# I am new and I need help



## Donnie_Brasco_9 (Dec 27, 2012)

Hello Everyone,

I am not exactly too sure where to begin. It has been over a month now since my wife informed me that she was ending our marriage. We dated for 4 years and were married for another 4. We had been having some problems, but we were going to counselling and I was under the impression that we were working things out. One of our last sessions was at the beginning of September. She told me she still loved me and wanted to work things out. We took our daughter on a little trip, and when she went to bed, her and I slow danced and made love. She told me she "couldn't stop smiling."

Now, here I am. Alone. It is amazing that I have even made it this far. I have lost 15 pounds already. I am struggling just to keep it together. Family and friends have gotten me this far.
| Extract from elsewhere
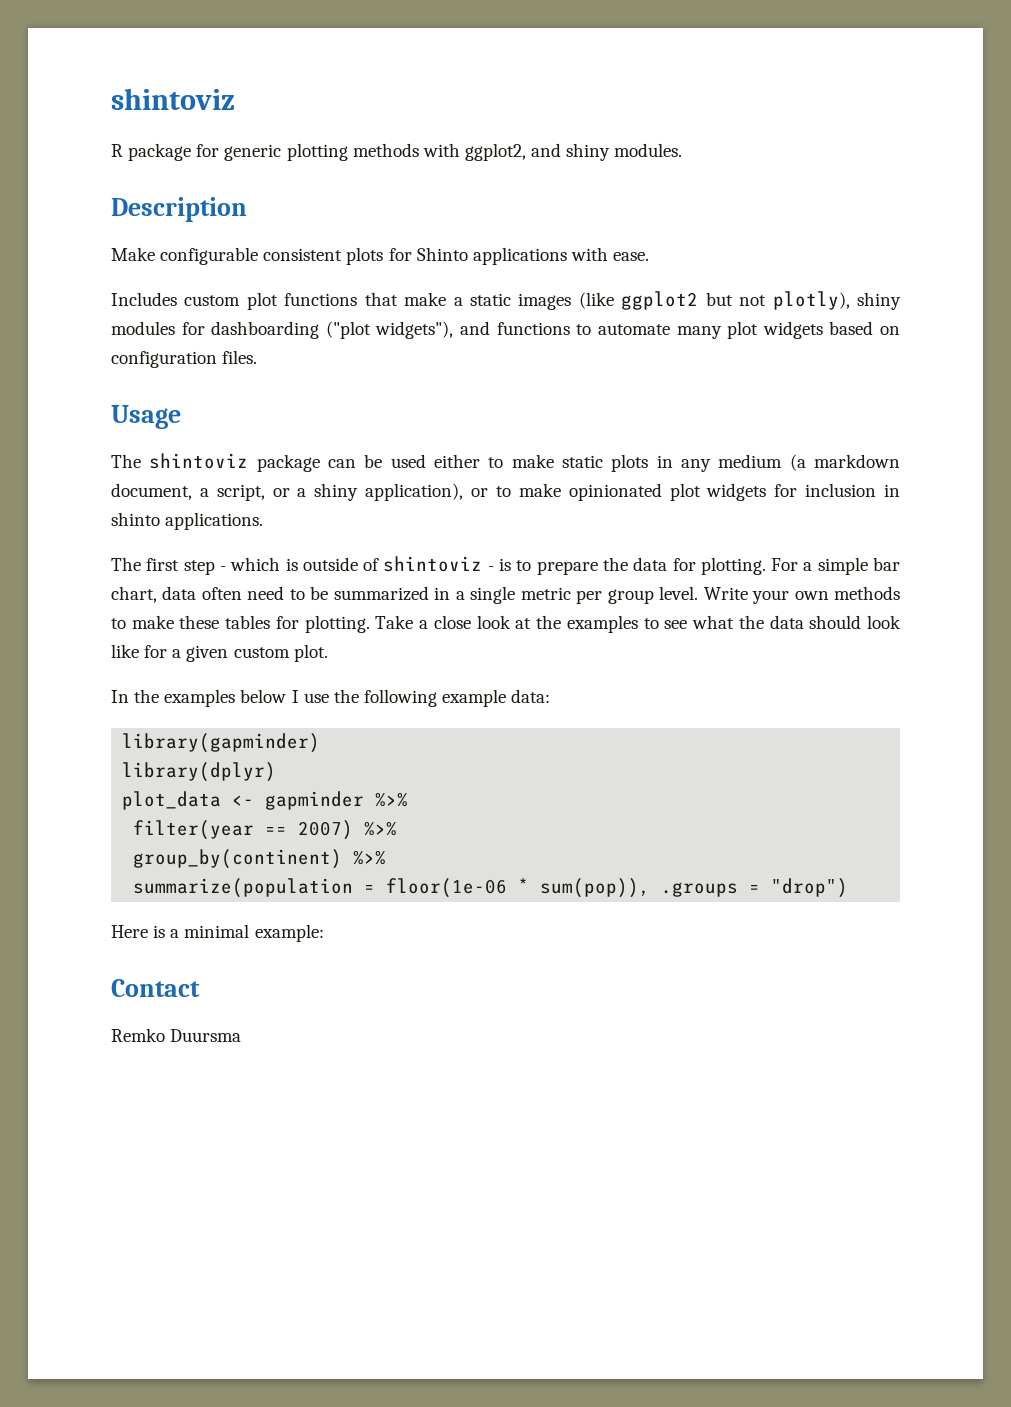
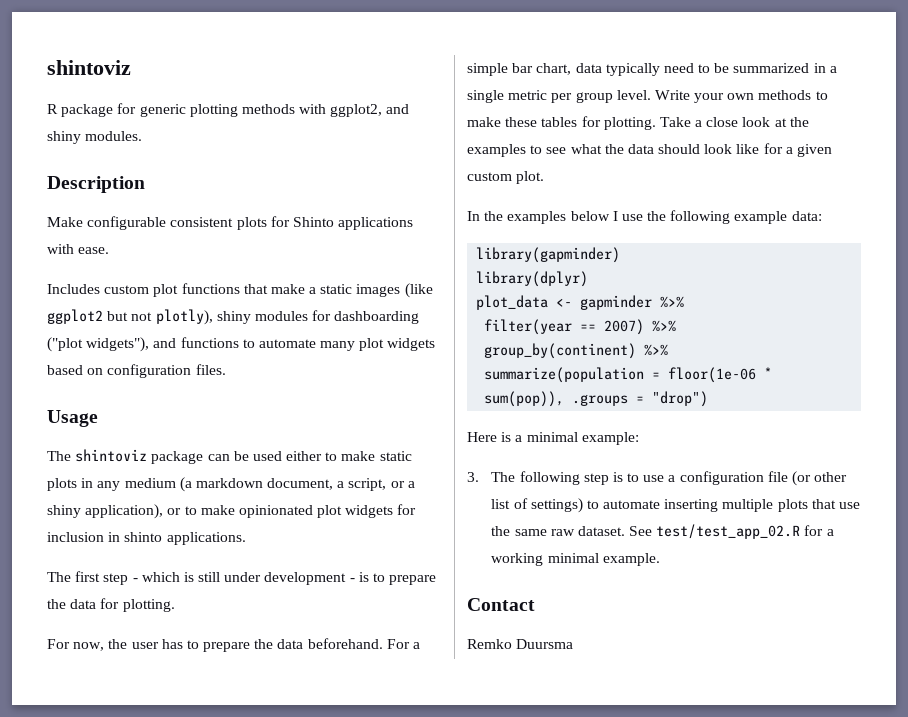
[302,556,483,572] outside of shintoviz -> [198,572,347,585] still under development
(766, 566) none -> [47,638,383,652] // For now, the user has to prepare the data beforehand.
[201,587,242,600] often -> [605,63,660,76] typically
(324, 933) none -> [467,471,848,486] [491,498,860,513] [491,524,834,539] [491,553,660,566] // 3. The following step is to use a configuration file (or other list of settings) to automate inserting multiple plots that use the same raw dataset. See test/test_app_02.R for a working minimal example.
I am going through so many emotions it is exhausting. First I was grief stricken and could not stop crying and begging for her to come back. Next, I was in denial and just waiting for it to be over. Now, I am angry and feel so much hatred. I feel very vindictive and I am wanting karma to get back at her. What hurts the most is the fact that she is putting all the responsibility on me. She says the whole thing is my fault. That I made her feel alone for years and didn't make her the number one priority. Does it not take two to make a marriage work? I tried so hard when we were in counseling. I did everything that was asked of me. Her mind was clearly made up a long time ago.

We have a child together. A daughter. She is two and a half. She is the best thing that has ever happened to me. I was put on this planet to be a dad, and from day one I have established a solid relationship with her. She loves her daddy. When this all happened, I told my wife that if she was considering going for more than joint custody, I'd see her in court. We have agreed on joint custody. Normally, the exchange is done at the day home and I don't have to see my ex. Christmas morning was one of the most depressing times of my life. My daughter had been with me for the last 4 days, and then it was time to see her mom. She started crying because she didn't want to go, and wanted me to come with her. It was so awful.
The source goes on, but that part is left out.